Schultz et al. infected African dormice with a lethal challenge of Congo Basin clade virus MPXV-ZAI-79 via an IN route of infection to evaluate the efficacy of Cidofovir as post exposure prophylaxis. Four hours post intranasal infection with 75, 4 × 103, or 5 × 103 pfu of MPXV, animals were intraperitoneally administered 100 mg/kg cidofovir (the calculated LD50 for the dormouse MPXV model was 12 pfu). Aggregate data from all challenges showed animals treated with cidofovir had a mortality rate of 19% (7/36), whereas vehicle treated animals all (41/41) succumbed to disease. Treatment initiation at later times p.i. was not evaluated; effects on viral load or histopathologic changes were not reported.

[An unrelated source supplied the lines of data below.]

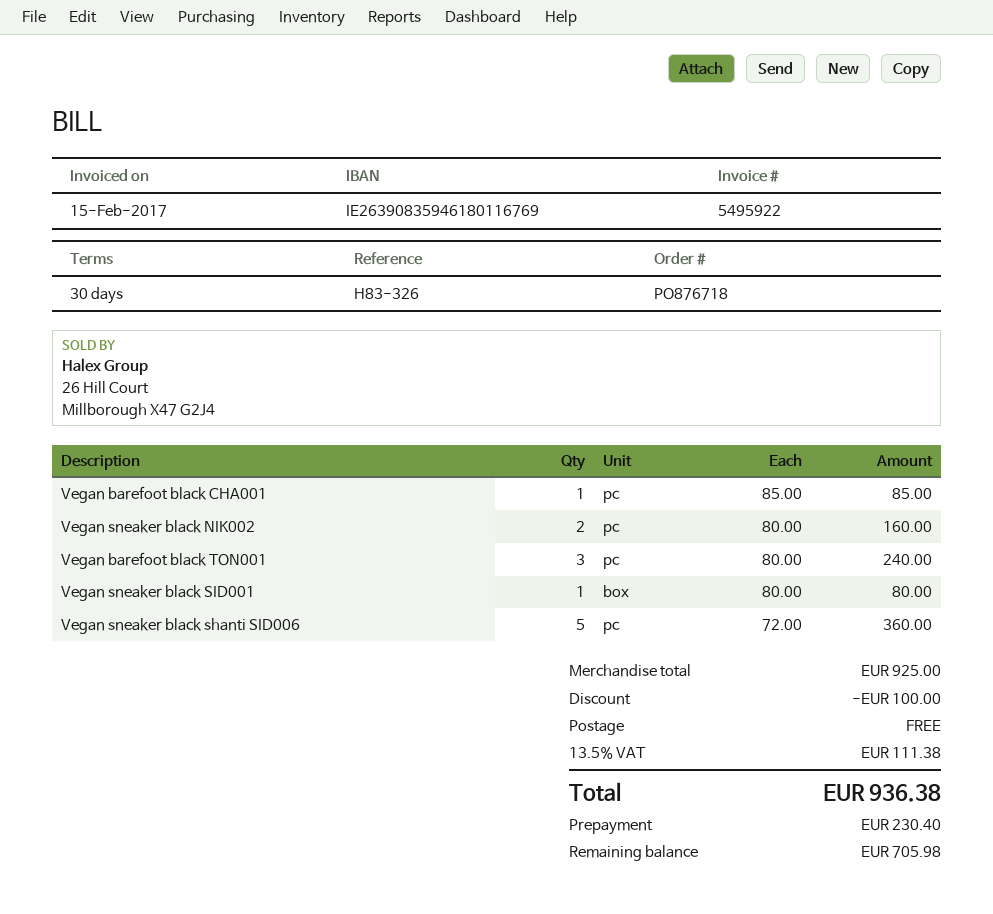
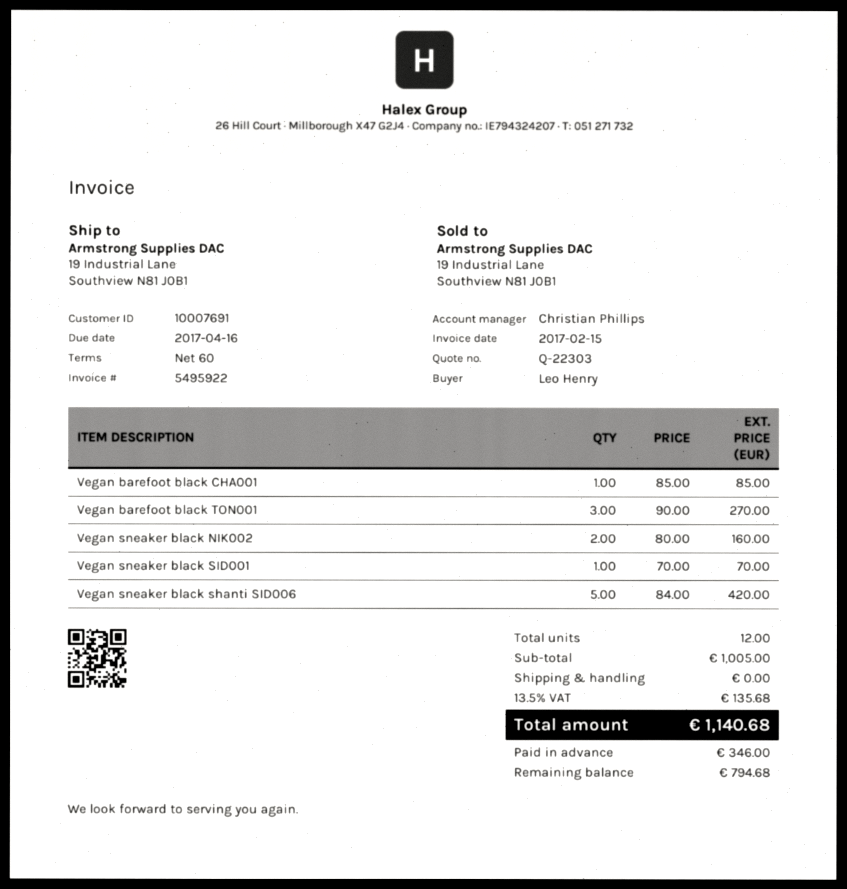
payment terms: 30 days -> 60 days
Vegan barefoot black TON001: 3 x 80.00 = 240.00 -> 3 x 90.00 = 270.00
Vegan sneaker black SID001: 1 x 80.00 = 80.00 -> 1 x 70.00 = 70.00
Vegan sneaker black shanti SID006: 5 x 72.00 = 360.00 -> 5 x 84.00 = 420.00
subtotal: 925.00 -> 1005.00
discount: 100.00 -> none
tax: 13.5% = 111.38 -> 13.5% = 135.68
total: 936.38 -> 1140.68
deposit: 230.40 -> 346.00
balance: 705.98 -> 794.68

As inbred mice have historically shown little disease symptomatology or pathogenesis post monkeypox infection, Stabenow et al. utilized a laboratory mouse strain lacking STAT1 (C57BL/6stat-/-), which has been found to be sensitive to a range of viruses including SARS, murine norovirus 1, respiratory viruses, dengue virus and MPXV [19,22–25]. These animals are deficient in their ability to transcribe many of the Type I and Type II receptor interferon response genes. The authors used the Congo Basin clade virus MPX-ZAI-79, evaluated disease and the protective efficacy of CMX001 and ST246. In untreated mice, 0% mortality was observed with 4.7 pfu challenge, 90% mortality with 470 pfu of virus and 100% mortality with 4,700 pfu. Over 25% total body weight loss, and mortality was observed on or prior to day 10 p.i. in untreated animals. Animals in the treatment studies were subsequently challenged with 5,000 pfu via an IN infection. Animals were then treated with 10 mg/kg of CMX001 by gastric gavage on the day of challenge followed by every other day with 2.5 mg/kg until day 14 p.i. All C57BL/6 stat-/- mice that were treated with drug survived infection, demonstrated <10% body weight loss between days 10 and 20, and developed a serologic response to monkeypox. Similarly, mice treated daily, starting at the day of virus challenge, with 100mg/kg of ST246 for 10 days also survived infection and manifest <10% body weight loss between days 10 and 20. In this system, antiviral treated animals rechallenged with monkeypox at day 38 post initial infection (at least 10 days post reinitiation of steady weight gain), manifest 20% mortality. The model—again one with a short disease course—is useful for demonstrating immediate post exposure efficacy of antiviral treatment in the absence of a functioning interferon response system. Additionally, in this animal model system, perhaps due to the immune defect, a monkeypox protective immune response was not elicited in all animals receiving antiviral treatment. This observation merits further observation in other animal model systems.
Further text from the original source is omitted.